---------- SUPPLIED DATA ----------

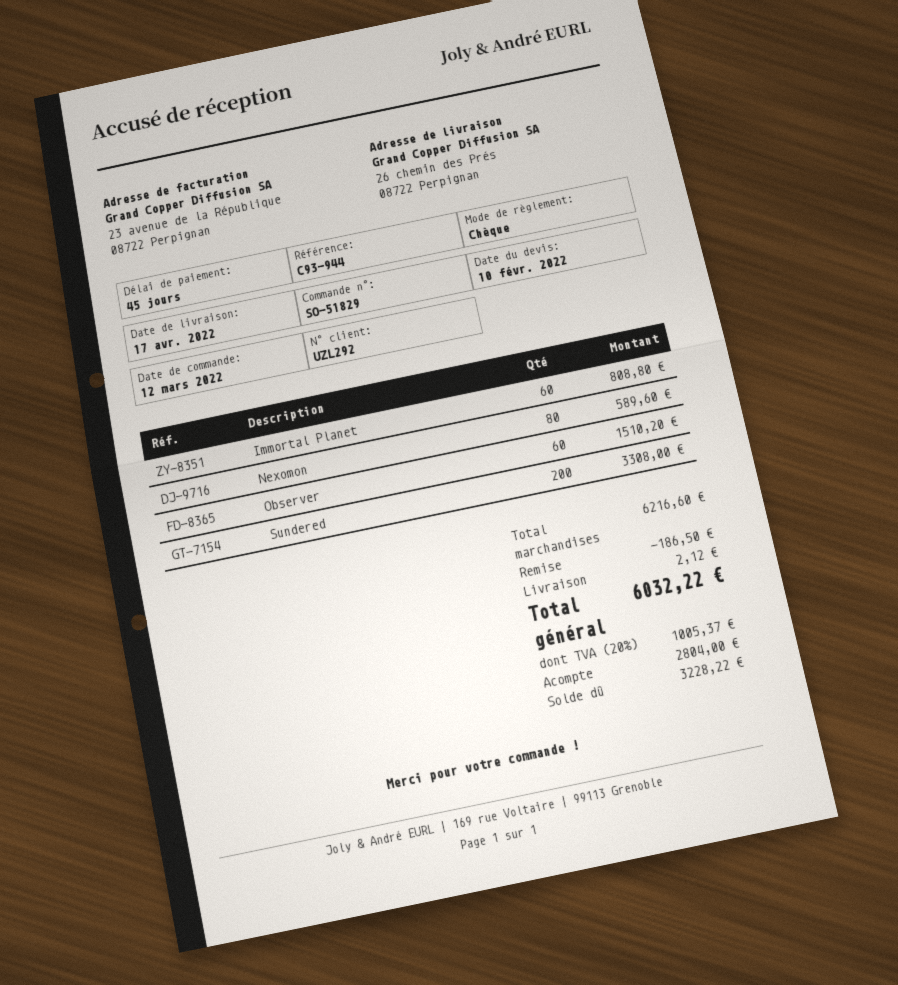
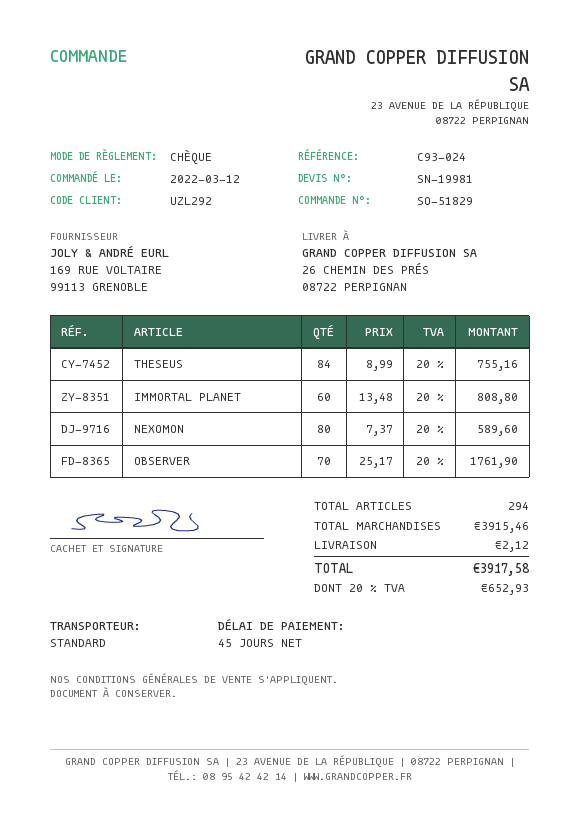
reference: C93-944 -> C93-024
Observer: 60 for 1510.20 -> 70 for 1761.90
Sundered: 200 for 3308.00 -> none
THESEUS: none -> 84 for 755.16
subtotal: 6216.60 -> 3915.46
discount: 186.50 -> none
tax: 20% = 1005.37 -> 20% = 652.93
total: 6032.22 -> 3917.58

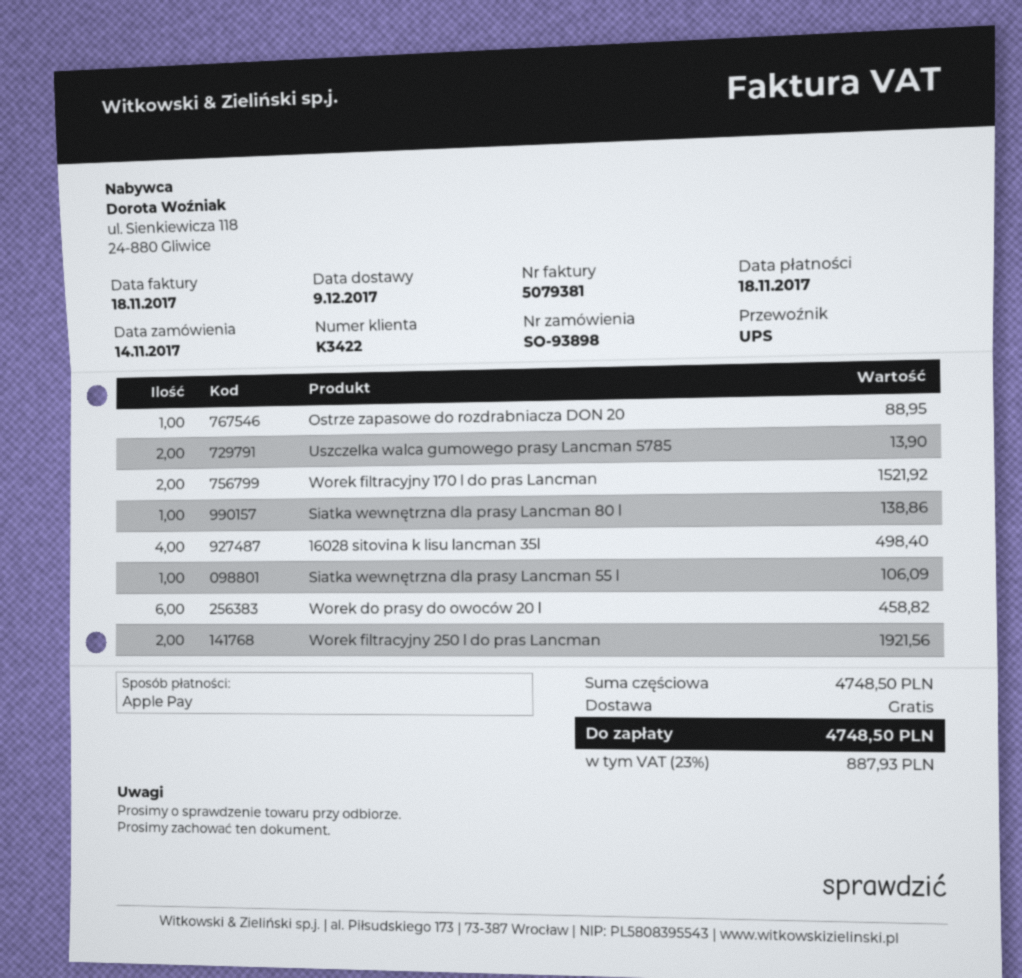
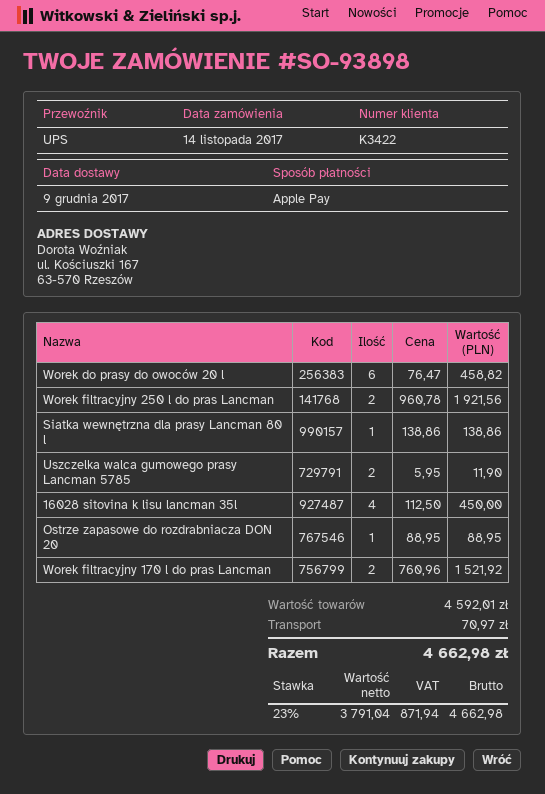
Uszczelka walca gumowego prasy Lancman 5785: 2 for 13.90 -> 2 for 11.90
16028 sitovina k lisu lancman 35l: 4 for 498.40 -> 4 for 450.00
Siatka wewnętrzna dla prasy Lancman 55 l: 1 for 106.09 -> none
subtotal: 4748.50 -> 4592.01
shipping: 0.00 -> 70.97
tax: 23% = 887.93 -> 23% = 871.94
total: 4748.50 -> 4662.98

----------

EXERCISE GOAL: Your answer is a single number: the count of lines in the records holding the string "none".

ANSWER TO THE PROBLEM: 4